Юдым не обратил на старуху внимания. Он сел в углу и сонными глазами рассматривал до сих пор не прибранные комнаты. Зрелище одичавших детей навело его на мысль, что именно теперь, когда у него столько свободного времени, следует заняться воспитанием племянников. Он стал расспрашивать мальчика и убедился, что сорванец кое-как читает, хотя и спотыкается при этом; но кроме этого – ни бе ни ме. Искусству чтения научила его тетка, которая теперь искоса посматривала на экзамен Юдыма. Кароля едва различала буквы.
Уже почти смеркалось, когда доктор вышел оттуда. Он шел, подняв воротник, опустив глаза, полный тоски и лени.

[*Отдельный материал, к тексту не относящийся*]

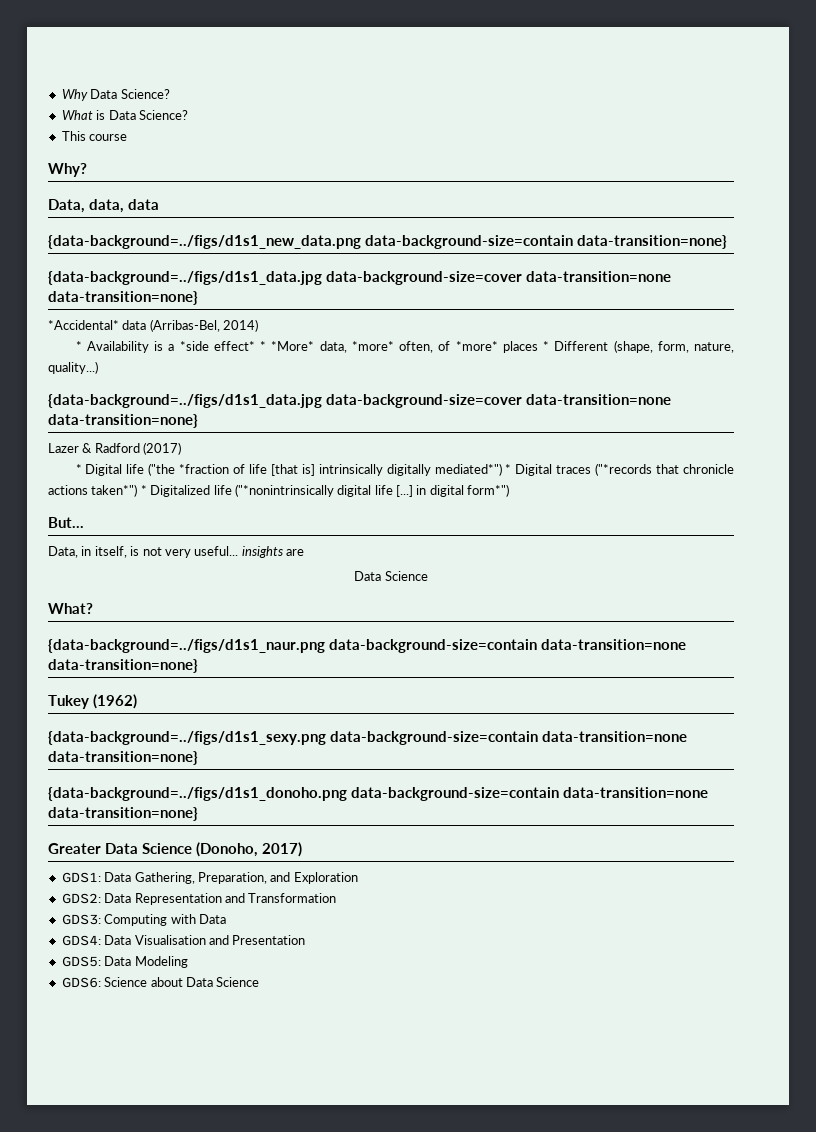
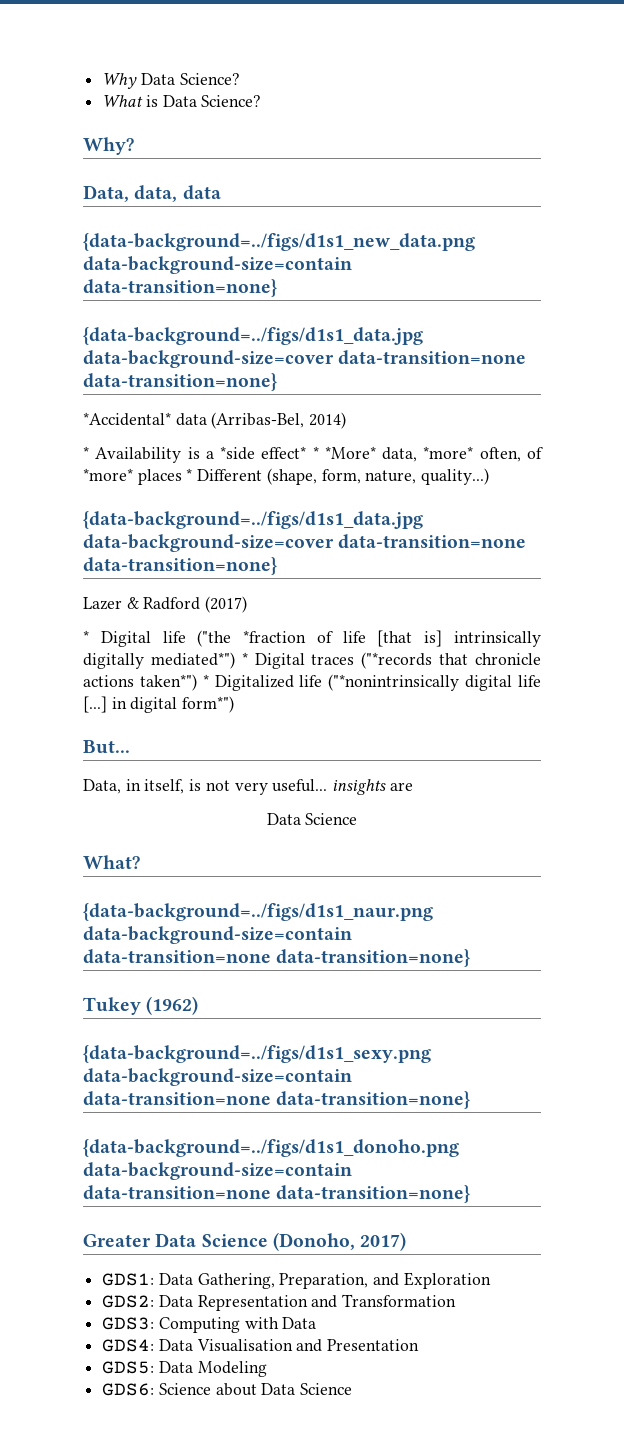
- This course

Инстинктивно, не видя ни людей, ни улиц, он направлялся в сторону кондитерской, где иногда читал газеты. На углу, быстро свернув на более людную улицу, он столкнулся с доктором Хмельницким.

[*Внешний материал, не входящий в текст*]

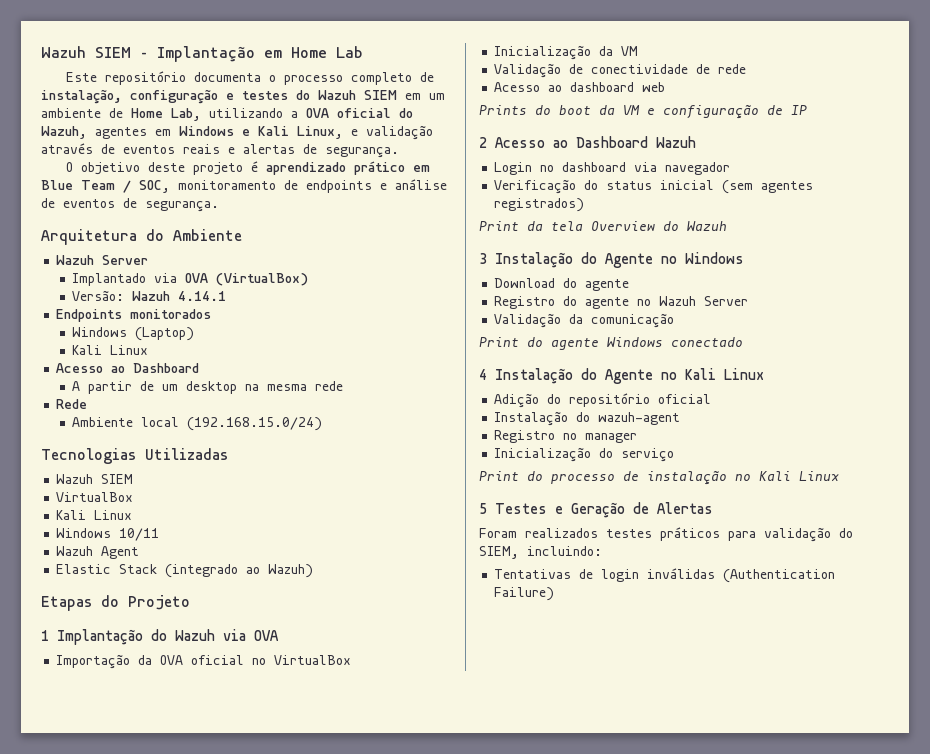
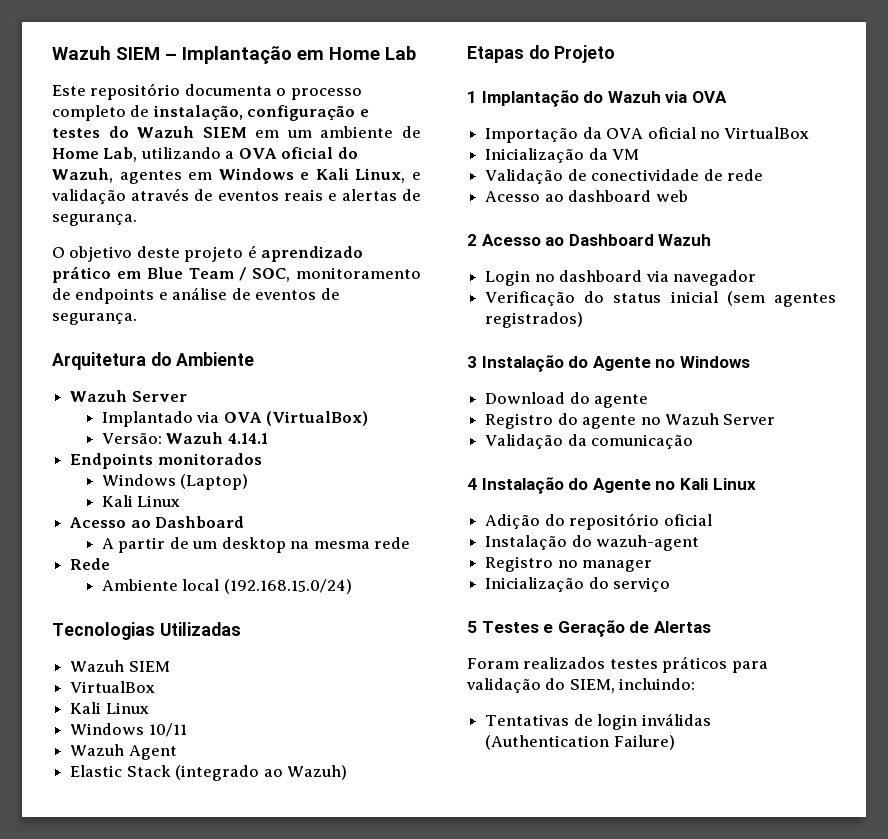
- Prints do boot da VM e configuração de IP
- Print da tela Overview do Wazuh
- Print do agente Windows conectado
- Print do processo de instalação no Kali Linux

– О, что это вы, коллега, так браво маршируете? – воскликнул толстяк. – Чуть было меня не опрокинули…
– Я? Ну, что вы – иду…
– Вижу, вижу – к больному.
– Как бы не так! – во все горло расхохотался Юдым.
– Не к больному? – спросила гордость города Хмельника с оттенком иронии в голосе.
– У меня совсем нет больных! – сказал Юдым и протянул руку на прощание.
– Сейчас, погодите минутку! Раз вы не спешите к подыхающим, то отчего бы нам не поболтать?
– Да ведь холодно. Идемте, коллега, приглашаю вас на чашку кофе, – там поболтаете, а я послушаю.
– Ладно! Я иду просмотреть последний номер «Курьера», у меня как раз есть минутка времени.
Они двинулись вдоль улицы и вскоре уселись за мраморным столиком дорогой кондитерской. Доктор Хмельницкий вполголоса освобождался от груза новейших анекдотов, со строгой объективностью вводя в эту серию и такие, где его соплеменники выглядели не слишком привлекательно. Юдым смеялся этим анекдотам, но тем смехом губ, в котором глаза не принимают никакого участия и который более впечатлительный рассказчик мог бы счесть за оскорбление. Рассказывая одну из таких якобы особо потрясающих историй, «лихой казак» неожиданно спросил:
– Ах, да! А, может, вы согласились бы на выезд в провинцию?
– Что? – воскликнул доктор Томаш.
– Да ничего такого! Меня попросил подыскать ему ассистента мой товарищ Венглиховский, директор курортного заведения в Цисах. Если вы не желаете, придется искать кого-нибудь другого. Я было совсем позабыл…
– Так, так. Я не поеду в провинцию.
– Это ведь не какая-нибудь там глухая провинция, не какие-нибудь Курозвенки (хотя это и недалеко оттуда) и не им подобный Лагов. Боже упаси!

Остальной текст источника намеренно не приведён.